<<<<
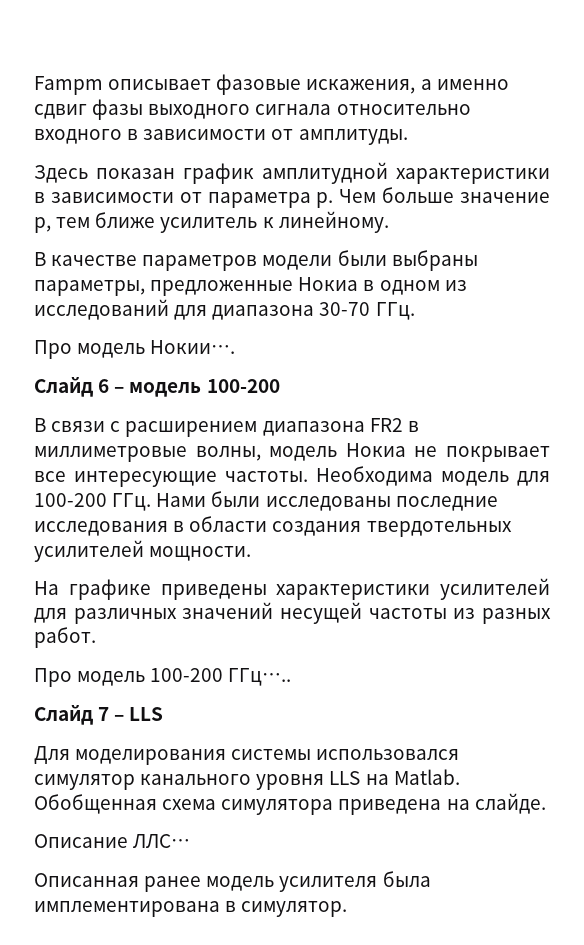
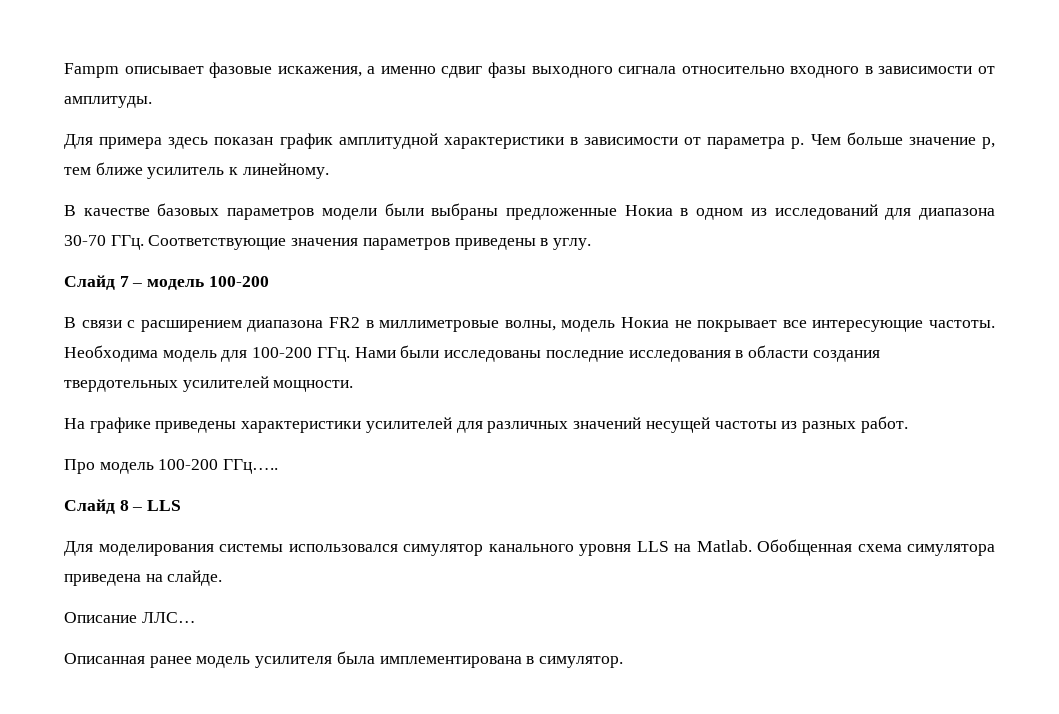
- Здесь показан график амплитудной характеристики в зависимости от параметра р.
+ Для примера здесь показан график амплитудной характеристики в зависимости от параметра р.
- В качестве параметров модели были выбраны параметры, предложенные Нокиа в одном из исследований для диапазона 30-70 ГГц.
- Про модель Нокии….
- Слайд 6 – модель 100-200
+ В качестве базовых параметров модели были выбраны предложенные Нокиа в одном из исследований для диапазона 30-70 ГГц. Соответствующие значения параметров приведены в углу.
+ Слайд 7 – модель 100-200
- Слайд 7 – LLS
+ Слайд 8 – LLS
>>>>
• Problem requirements:
For the listing above, give the number of lines that contain the string "предложенные" and nothing else.

• Answer space:
2